OPINION: Crafting excellence: The long haul of becoming a professional

Erick Murrer, opinion columnist for the College Heights Herald

Erick Murrer


One of my favorite pastimes is tuning into “PBS NewsHour” every weeknight at 6 p.m. Unlike other outlets which are concerned about theatrics and ratings, the “NewsHour” features a crisp format covering an extensive lineup from the arts to politics. But even more enthralling are the newscasters, who perfectly remain engaged yet objective when interacting with interviewees.

As a loyal “NewsHour” viewer, I love learning about the personal backgrounds of these accomplished people whom I let virtually into my living room. I wonder how each news contributor got to be at the place they are. What starts off as a passive Google search to learn more about their work turns into invested reading about their life stories.

Known for her outstanding journalistic integrity, one of my favorite “NewsHour” personalities was the late Gwen Ifill, a former “NewsHour” co-anchor who passed away in November 2016. Born into a religious African Methodist Episcopal family, she was raised by her Barbados-born mother and Panamanian immigrant minister father. Ifill experienced racism early on in her college years while at an internship with the Boston Herald American in which a staffer gave her a note that called her a racial slur.

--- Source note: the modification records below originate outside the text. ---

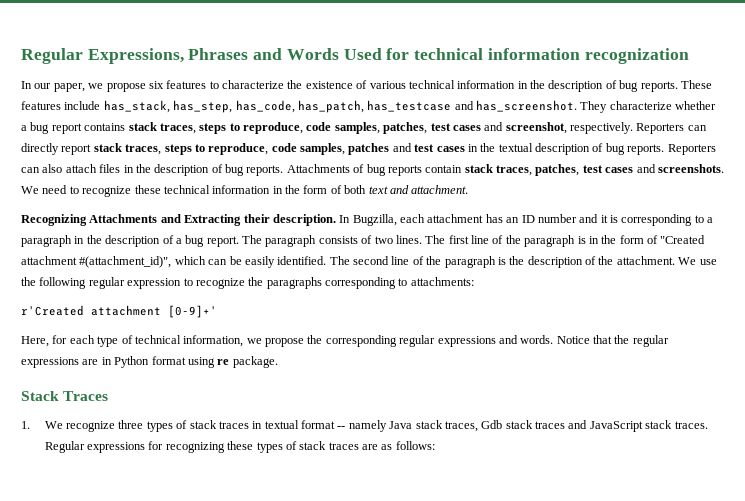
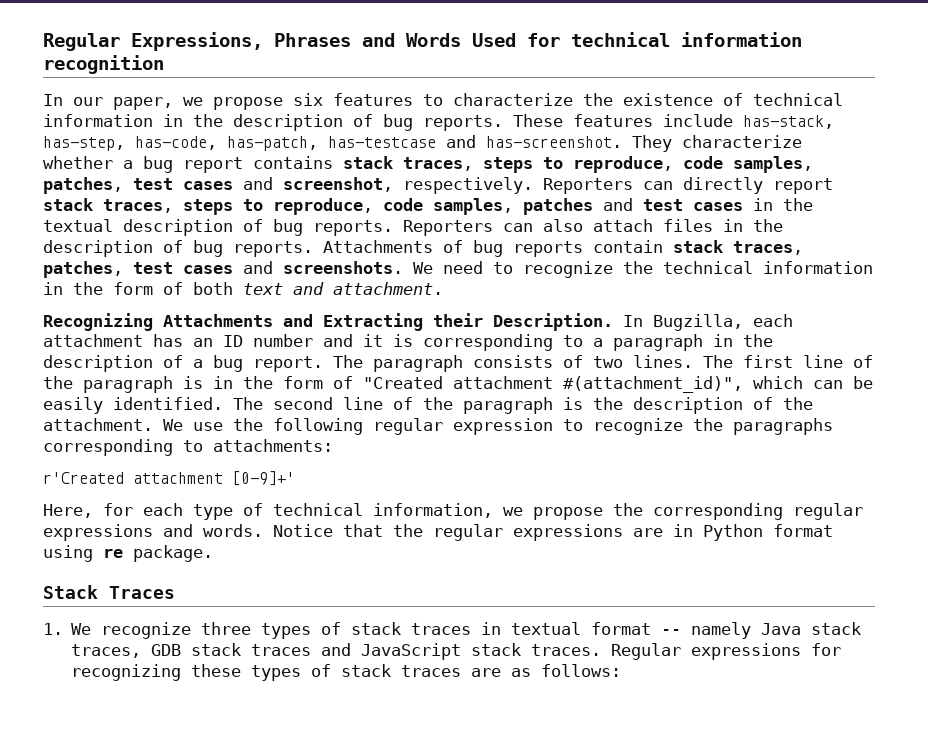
[584,48,689,64] recognization -> [43,55,164,74] recognition
[369,81,406,89] various -> (743, 99) none
[103,100,577,113] has_stack, has_step, has_code, has_patch, has_testcase and has_screenshot. -> [743,115,834,129] [43,135,622,151] has-stack, has-step, has-code, has-patch, has-testcase and has-screenshot.
[134,185,161,194] these -> [623,261,653,274] the
[272,214,336,226] description. -> [493,313,613,331] Description.
[481,420,503,429] Gdb -> [151,644,182,656] GDB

Speaking about the Boston Herald internship experience, Ifill exclaimed, “They didn’t know what a college-educated black woman was and they didn’t know how to treat me.” Ifill didn’t let the incident detract from her work or ability. In 1999, she became the first black woman to host a national TV political talk show. Truly, Ifill was a Washington mainstay embodying a rewarding career, having moderated U.S. presidential debates. It was an honor to watch Gwen on the news for so long. She is an inspiration for all.

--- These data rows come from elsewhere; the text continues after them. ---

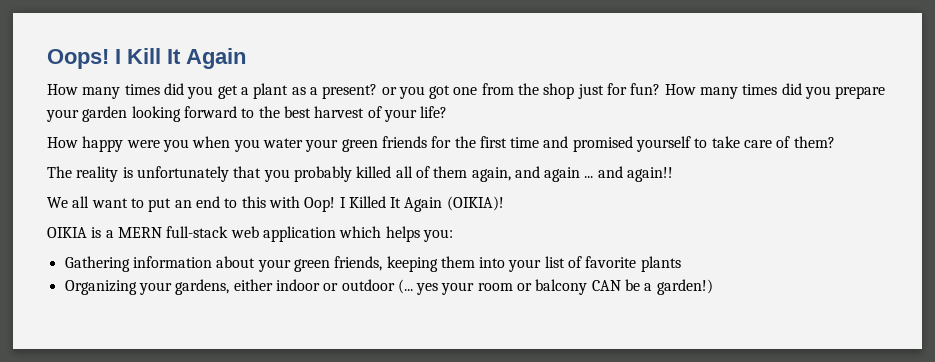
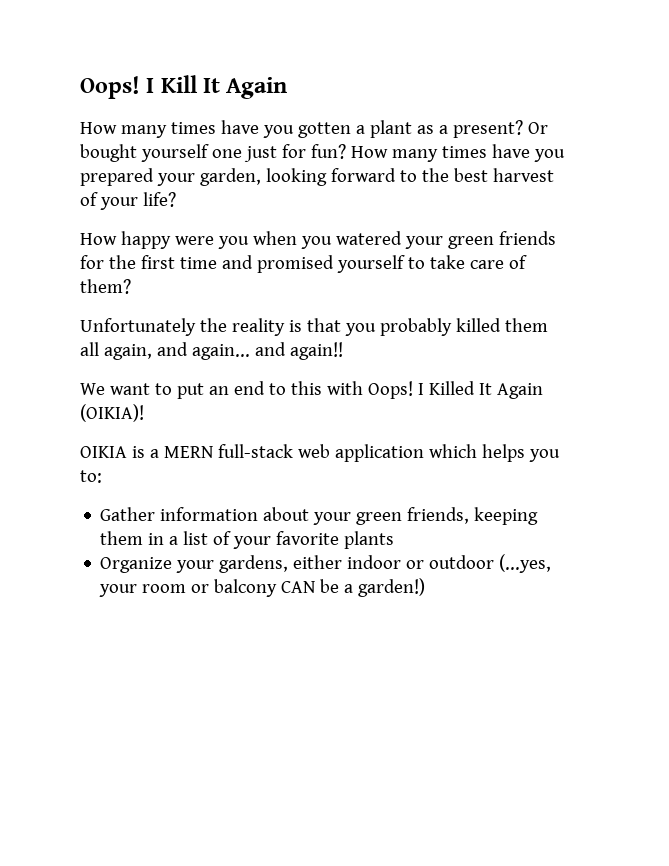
[163,83,238,99] did you get -> [220,120,351,138] have you gotten
[381,83,575,99] or you got one from the shop -> [527,122,548,134] [80,144,242,162] Or bought yourself one
[781,83,886,99] [46,106,128,122] did you prepare your garden -> [491,144,565,162] [80,168,261,186] have you prepared your garden,
[262,138,303,148] water -> [335,231,402,245] watered
[47,166,72,178] The -> [80,318,227,336] Unfortunately the
[136,166,229,182] unfortunately -> (302, 326) none
[395,166,594,182] all of them again, and again ... -> [504,318,548,332] [80,342,250,360] them all again, and again...
[72,196,90,208] all -> (105, 389) none
[304,197,336,212] Oop! -> [367,381,413,399] Oops!
[422,229,453,242] [64,256,130,272] you: // Gathering -> [528,449,560,462] [80,470,102,483] [100,507,156,521] you to: // Gather
[479,257,542,272] into your -> [148,533,179,545] in a
(583, 262) none -> [233,536,272,549] your
[64,280,137,295] Organizing -> [100,557,173,573] Organize
[397,279,439,295] (... yes -> [499,554,552,573] (...yes,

I hope to channel that same tenacity and determination Ifill radiated, but I often falter in believing myself. Here I am, a 21-year-old with less than eight months to go before college graduation. What will I make of my life and how can I ever match up with such talent that has preceded me?

These are short-sighted questions to ask. A recurring theme I find after reading about the colorful lives of professionals is that they didn’t exactly know what the end game was. It takes years for individuals to build their skills to become the best.

Talented people do not passively wait for opportunities to come their way. Gwen Ifill quit her job after being told that she wasn’t prepared to cover Capitol Hill. Gwen knew what she was capable of: she pursued a position with the New York Times to report on the White House.

While I personally do not believe in destiny, I maintain that each opportunity has the potential to be a stepping-stone for something better. Immediate gratification is rare, and most things require arduous work. So cut yourself some slack if you’re not an award-winning journalist just yet. Your time will come with work and dedication.